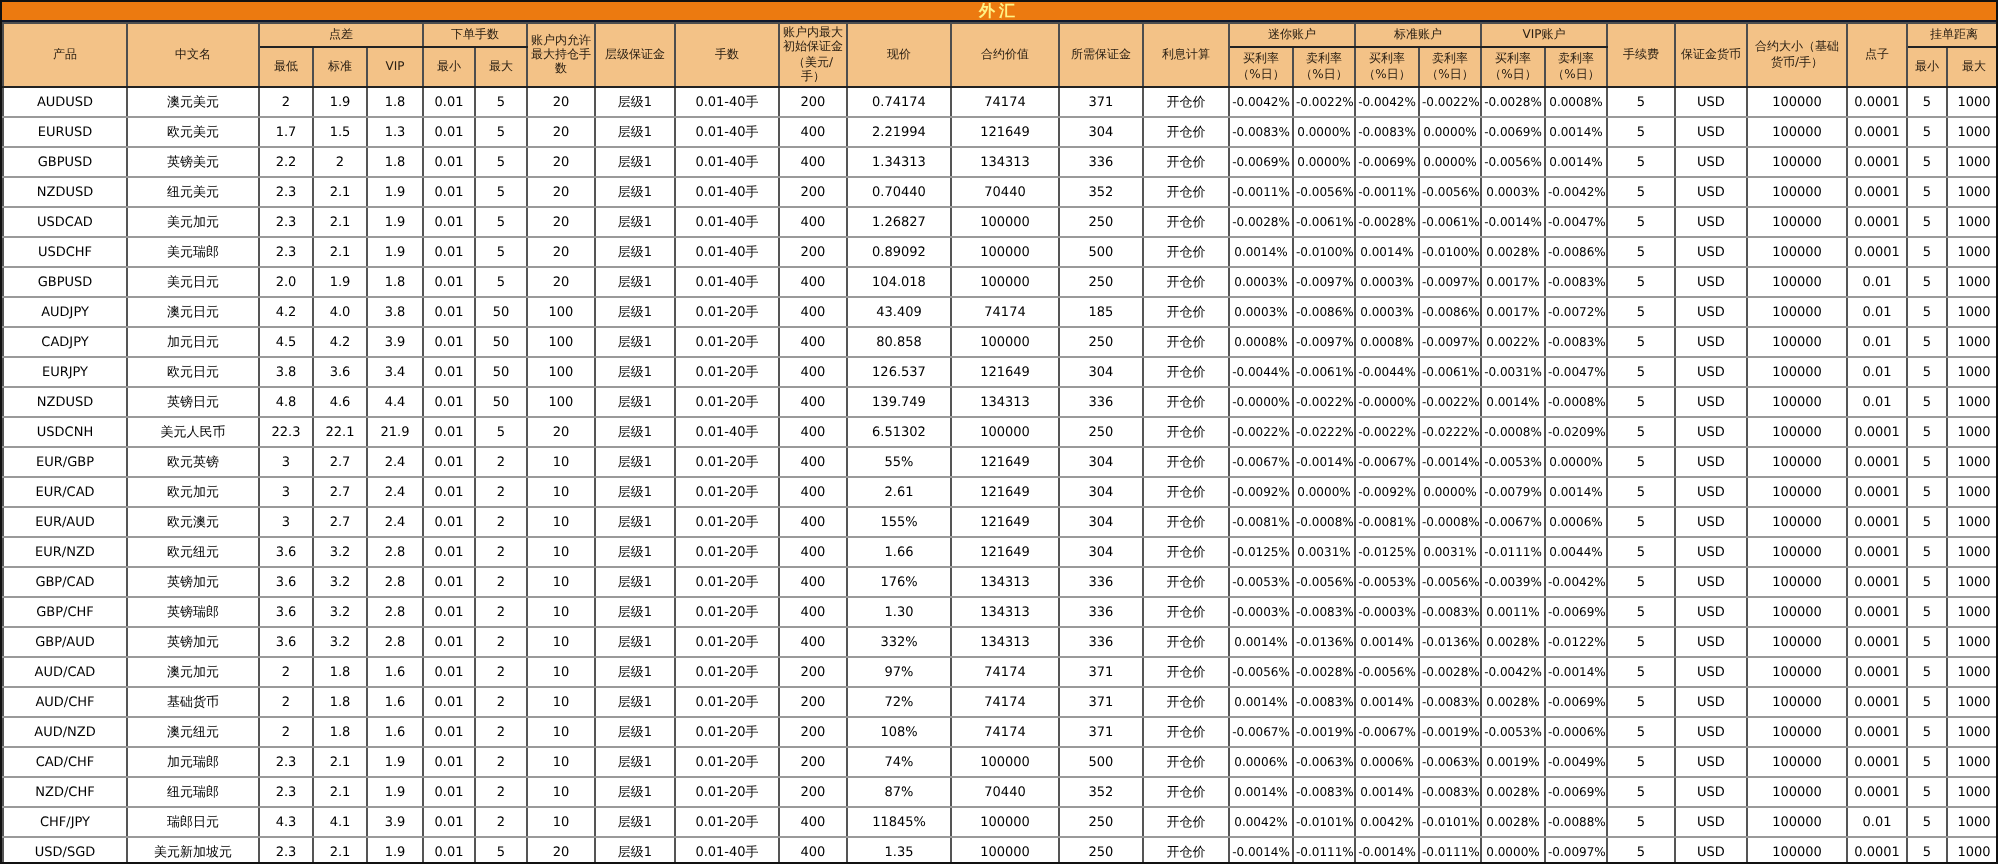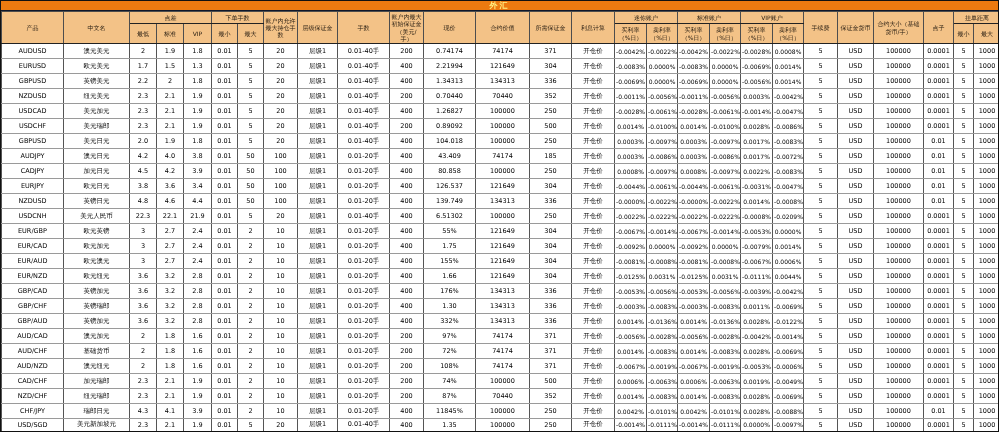--- a/index.html
+++ b/index.html
@@ -504,7 +504,7 @@
           <td>层级1</td>
           <td>0.01-20手</td>
           <td>400</td>
-          <td>1.75</td>
+          <td>2.61</td>
           <td>121649</td>
           <td>304</td>
           <td>开仓价</td>

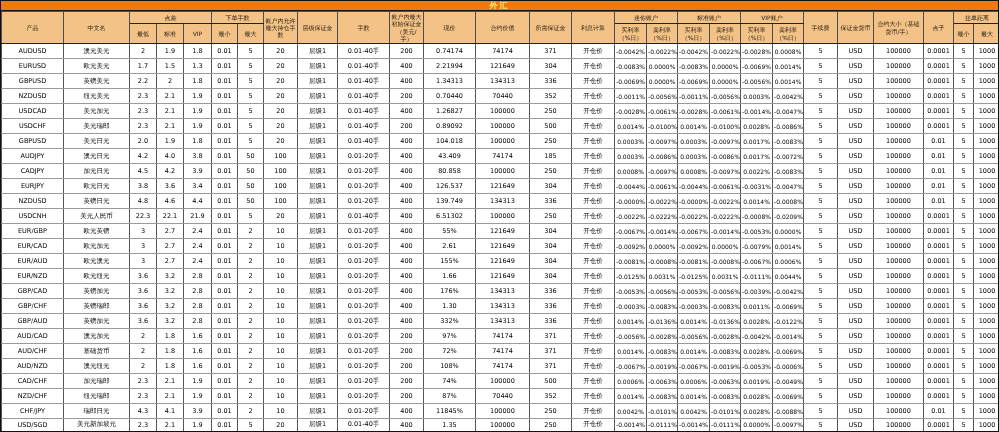--- a/index.html
+++ b/index.html
@@ -35,7 +35,7 @@
     white-space: nowrap; overflow: hidden;
   }
   td.pct { font-size: 6px; }
-  tbody tr:last-child td { border-bottom: 6px solid #ef4444; }
+  tbody tr:last-child td { border-bottom: 1px solid #ef4444; }
   thead th { border-bottom-color: #222; }
 </style>
 </head>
........
_Exercise description_
Please show every line above that includes the word "solid".

_Exercise response_
-  tbody tr:last-child td { border-bottom: 6px solid #ef4444; }
+  tbody tr:last-child td { border-bottom: 1px solid #ef4444; }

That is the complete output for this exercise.